I'm not blaming the parents-- I got sucked in too.  In the whole No Kid Left Behind testing marathon, we ditched the kids completely and went for the scores.  We were told these were the most critical  fill-in-the-blank (years/tests/elasticities/applications/choices) our kids would make; and if we let them slack, their failure would be our fault.  We would have hamstrung their future.So we pushed and nagged them into frenzied versions of midlife adults completely undone by premature decision making.

There is something very wrong here.  And it is up to us, the adults, to put it back in order.  The kids don't sure as hell don't have time.  They are too busy being tutored, cramming for tests, writing entrance essays and worrying about getting accepted to the Right School.  Grown-ups are going to have to do what grownups are meant to do, and take care of them.  Teach them kindness, curiosity and balance.  Teach them to live with failure and imperfection.  Remind them that many of their heroes took various paths to greatness.  And even remind them that the definition of greatness is considerably debatable.

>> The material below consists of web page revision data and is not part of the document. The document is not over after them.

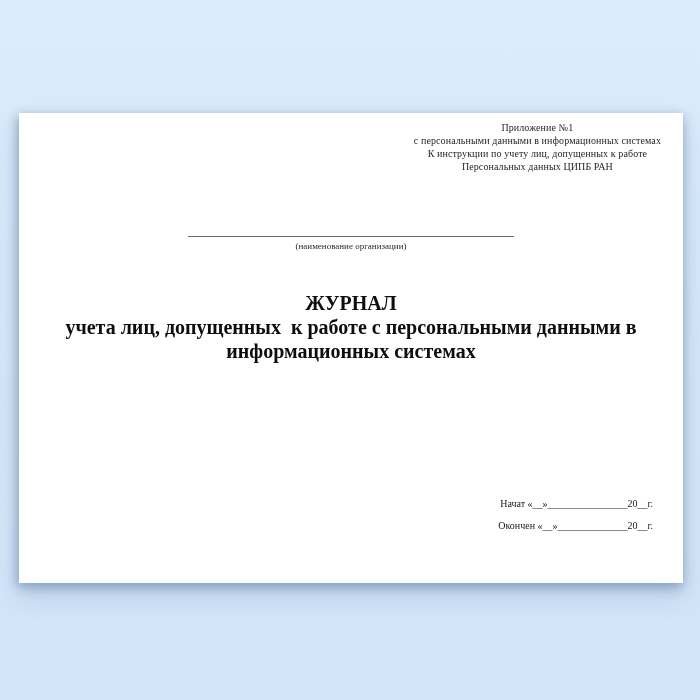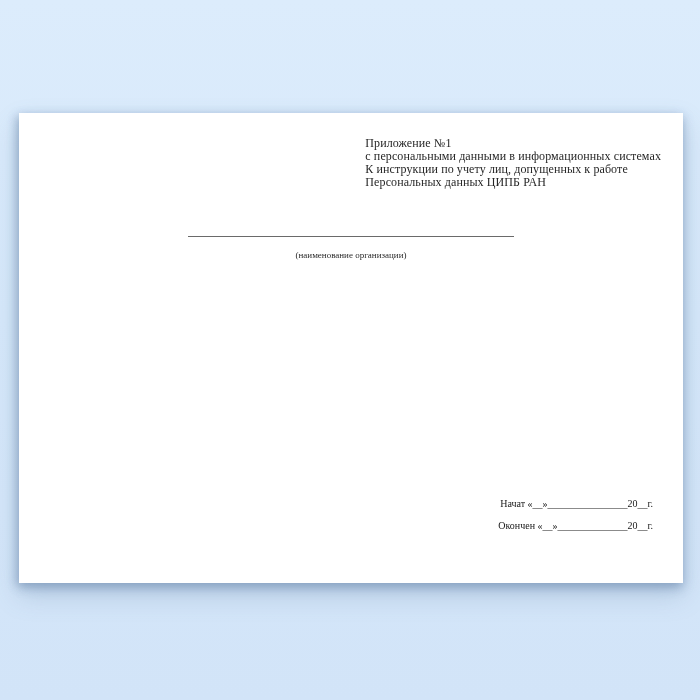--- a/index.html
+++ b/index.html
@@ -28,10 +28,10 @@
   }
   .appendix {
     position: absolute;
-    top: 24px;
+    top: 8px;
     right: 22px;
-    text-align: left;
-    font-size: 12px;
+    text-align: center;
+    font-size: 10px;
     line-height: 13px;
     color: #262626;
     letter-spacing: 0.1px;

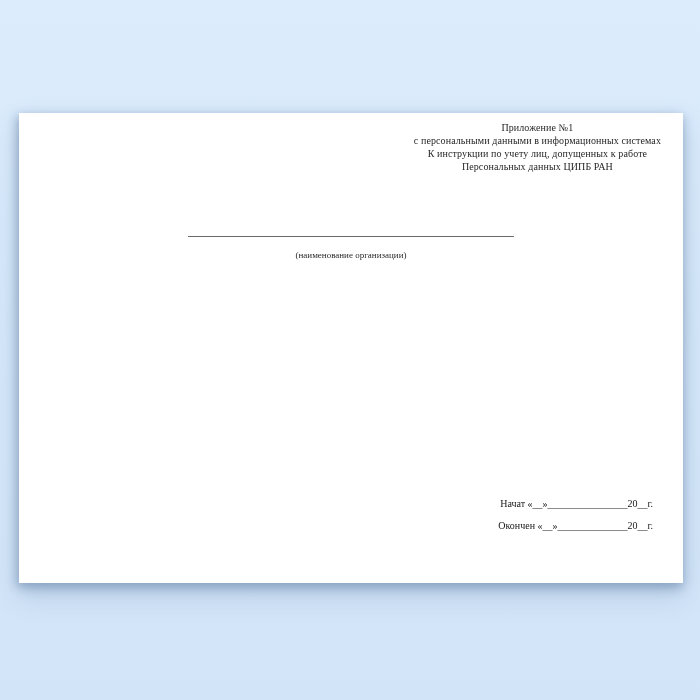--- a/index.html
+++ b/index.html
@@ -49,7 +49,7 @@
     border-bottom: 1px solid #6a6a6a;
   }
   .org-caption {
-    margin-top: 13px;
+    margin-top: 4px;
     font-size: 9px;
     color: #2a2a2a;
   }

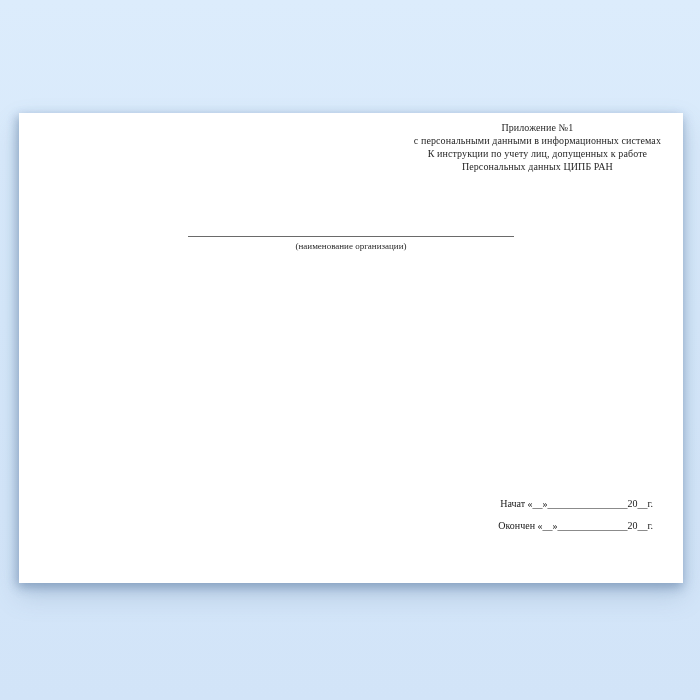--- a/index.html
+++ b/index.html
@@ -95,6 +95,11 @@
     <div class="org-caption">(наименование организации)</div>
   </div>
 
+  <div class="title-block">
+    <div>ЖУРНАЛ</div>
+    <div>учета лиц, допущенных  к работе с персональными данными в</div>
+    <div>информационных системах</div>
+  </div>
 
   <div class="date-line date-started">Начат «__»________________20__г.</div>
   <div class="date-line date-finished">Окончен «__»______________20__г.</div>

There's a movement afoot.  I'm hoping to bring the movie in the trailer below to Corvallis, and to talk to parents about how we can advocate for our kids to have a childhood instead of an entrance exam.  Please take a minute to watch the video below.  It should break your heart.  Want to help?  Send me a note.

1 comment:

Unknown said...

Thanks Jana! I agree wholeheartedly. Teens need to be teens. Hang out, play (magic cards...), fail, and pick themselves up again. They don't need to know what they are going to do with the rest of their lives. I don't even know that.